DIRECTIONS FOR THIS TASK:
Word for word, restate the lines from the start of the data down to the line with "padding: 6px 0", both included.

● ● ●

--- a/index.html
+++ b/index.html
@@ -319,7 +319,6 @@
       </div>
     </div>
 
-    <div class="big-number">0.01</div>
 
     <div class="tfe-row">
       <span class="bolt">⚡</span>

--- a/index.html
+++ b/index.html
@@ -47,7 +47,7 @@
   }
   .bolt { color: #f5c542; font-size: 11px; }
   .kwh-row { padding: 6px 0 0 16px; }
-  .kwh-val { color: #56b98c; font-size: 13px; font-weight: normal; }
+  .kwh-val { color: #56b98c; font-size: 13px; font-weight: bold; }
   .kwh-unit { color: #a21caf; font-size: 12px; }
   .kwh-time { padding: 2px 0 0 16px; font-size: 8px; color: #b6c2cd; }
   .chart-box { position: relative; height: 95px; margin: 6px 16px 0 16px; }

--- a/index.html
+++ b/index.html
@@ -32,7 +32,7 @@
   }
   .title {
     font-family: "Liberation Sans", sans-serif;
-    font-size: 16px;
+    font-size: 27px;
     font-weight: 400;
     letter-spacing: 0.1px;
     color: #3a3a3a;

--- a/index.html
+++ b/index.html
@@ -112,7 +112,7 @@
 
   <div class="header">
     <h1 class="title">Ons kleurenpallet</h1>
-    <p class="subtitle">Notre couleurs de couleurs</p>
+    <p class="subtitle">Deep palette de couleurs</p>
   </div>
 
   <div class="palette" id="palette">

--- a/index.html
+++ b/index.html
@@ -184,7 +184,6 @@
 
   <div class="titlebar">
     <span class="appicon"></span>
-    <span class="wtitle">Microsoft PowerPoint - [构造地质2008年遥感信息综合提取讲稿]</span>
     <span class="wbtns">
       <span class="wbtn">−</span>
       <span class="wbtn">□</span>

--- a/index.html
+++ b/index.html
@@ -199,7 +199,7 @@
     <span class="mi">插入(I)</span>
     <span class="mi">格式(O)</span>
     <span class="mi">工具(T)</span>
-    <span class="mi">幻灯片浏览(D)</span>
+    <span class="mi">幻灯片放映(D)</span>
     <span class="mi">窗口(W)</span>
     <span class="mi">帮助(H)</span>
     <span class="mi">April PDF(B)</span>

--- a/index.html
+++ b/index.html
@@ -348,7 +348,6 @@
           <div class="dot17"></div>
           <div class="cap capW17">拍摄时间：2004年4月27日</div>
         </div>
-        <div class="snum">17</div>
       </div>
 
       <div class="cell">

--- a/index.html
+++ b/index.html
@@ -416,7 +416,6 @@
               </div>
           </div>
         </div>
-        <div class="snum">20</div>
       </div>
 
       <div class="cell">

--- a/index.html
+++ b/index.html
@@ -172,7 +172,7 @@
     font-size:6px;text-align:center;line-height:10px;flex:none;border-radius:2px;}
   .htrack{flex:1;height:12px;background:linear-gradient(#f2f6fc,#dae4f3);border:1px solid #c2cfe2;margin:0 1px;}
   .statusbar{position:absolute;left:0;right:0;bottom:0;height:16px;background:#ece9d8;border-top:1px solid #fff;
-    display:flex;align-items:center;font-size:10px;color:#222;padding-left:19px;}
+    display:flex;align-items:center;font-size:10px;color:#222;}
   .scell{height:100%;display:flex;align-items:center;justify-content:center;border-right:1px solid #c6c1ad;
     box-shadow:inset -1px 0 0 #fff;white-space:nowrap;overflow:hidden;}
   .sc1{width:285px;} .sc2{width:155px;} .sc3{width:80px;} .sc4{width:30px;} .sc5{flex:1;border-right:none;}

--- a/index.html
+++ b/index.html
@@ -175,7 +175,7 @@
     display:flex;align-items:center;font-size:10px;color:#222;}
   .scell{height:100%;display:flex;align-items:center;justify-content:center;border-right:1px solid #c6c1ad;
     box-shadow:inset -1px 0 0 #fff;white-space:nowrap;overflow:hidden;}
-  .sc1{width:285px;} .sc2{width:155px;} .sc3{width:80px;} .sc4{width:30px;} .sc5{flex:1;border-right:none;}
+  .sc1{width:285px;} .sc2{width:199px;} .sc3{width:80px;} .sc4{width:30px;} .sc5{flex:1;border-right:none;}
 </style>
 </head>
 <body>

● ● ●

WRITTEN SOLUTION:
--- a/index.html
+++ b/index.html
@@ -319,7 +319,6 @@
       </div>
     </div>
 
-    <div class="big-number">0.01</div>
 
     <div class="tfe-row">
       <span class="bolt">⚡</span>

--- a/index.html
+++ b/index.html
@@ -47,7 +47,7 @@
   }
   .bolt { color: #f5c542; font-size: 11px; }
   .kwh-row { padding: 6px 0 0 16px; }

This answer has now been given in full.